Content revision data:
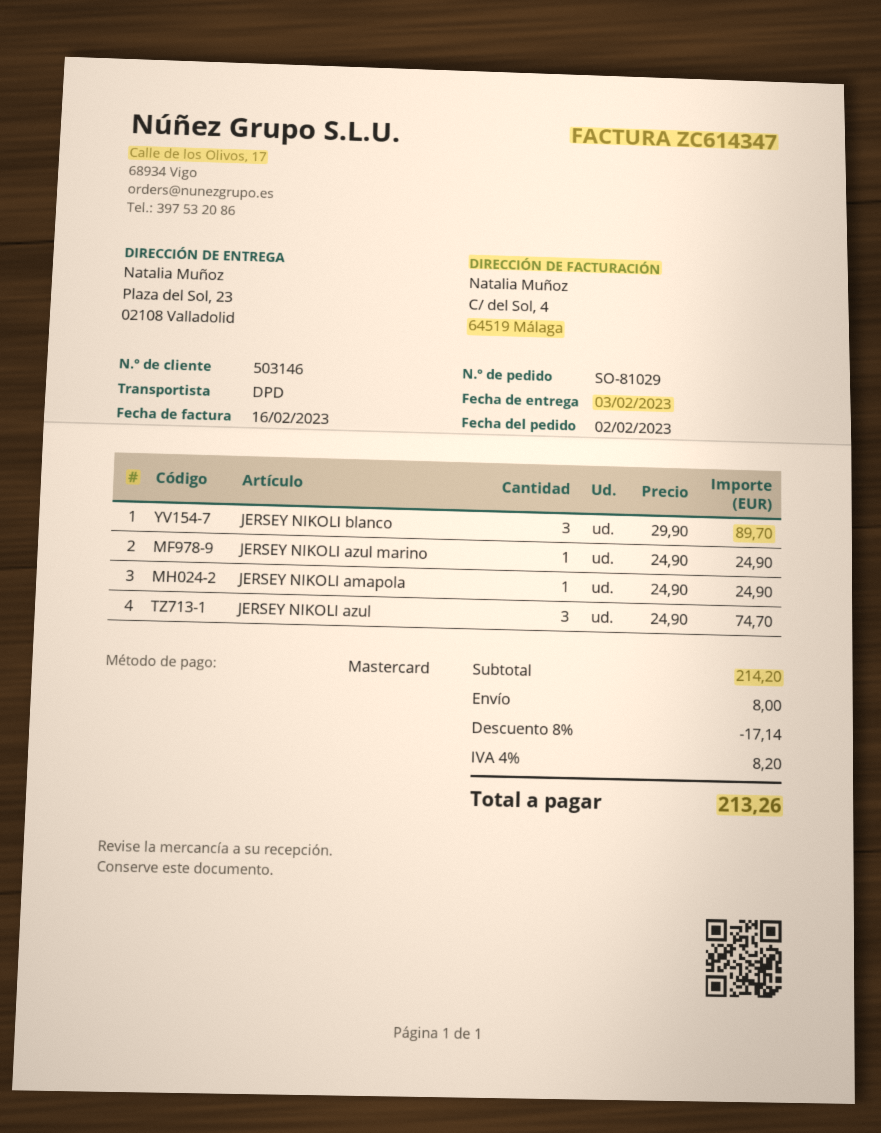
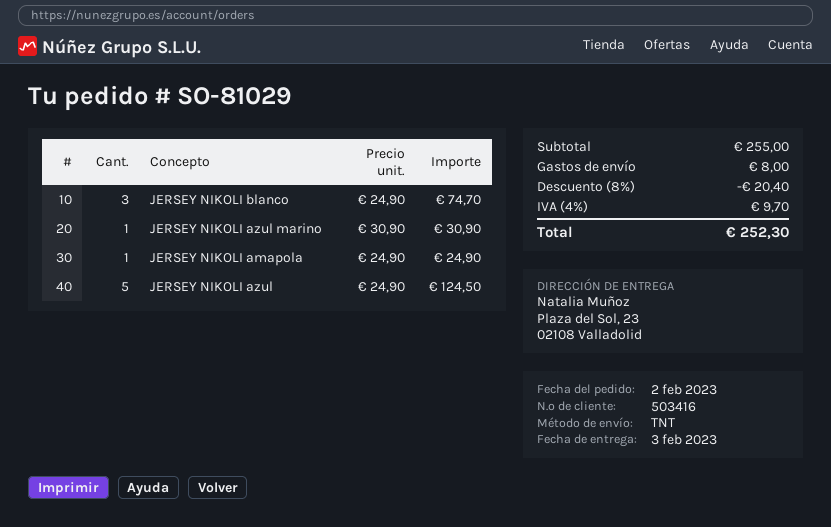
customer number: 503146 -> 503416
shipping method: DPD -> TNT
JERSEY NIKOLI blanco: 3 x 29.90 = 89.70 -> 3 x 24.90 = 74.70
JERSEY NIKOLI azul marino: 1 x 24.90 = 24.90 -> 1 x 30.90 = 30.90
JERSEY NIKOLI azul: 3 x 24.90 = 74.70 -> 5 x 24.90 = 124.50
subtotal: 214.20 -> 255.00
discount: 8% = 17.14 -> 8% = 20.40
tax: 4% = 8.20 -> 4% = 9.70
total: 213.26 -> 252.30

** Directions for this task **
Wherever a picture appears, omit it; copy the rest of the data exactly.

** Answer below **
customer number: 503146 -> 503416
shipping method: DPD -> TNT
JERSEY NIKOLI blanco: 3 x 29.90 = 89.70 -> 3 x 24.90 = 74.70
JERSEY NIKOLI azul marino: 1 x 24.90 = 24.90 -> 1 x 30.90 = 30.90
JERSEY NIKOLI azul: 3 x 24.90 = 74.70 -> 5 x 24.90 = 124.50
subtotal: 214.20 -> 255.00
discount: 8% = 17.14 -> 8% = 20.40
tax: 4% = 8.20 -> 4% = 9.70
total: 213.26 -> 252.30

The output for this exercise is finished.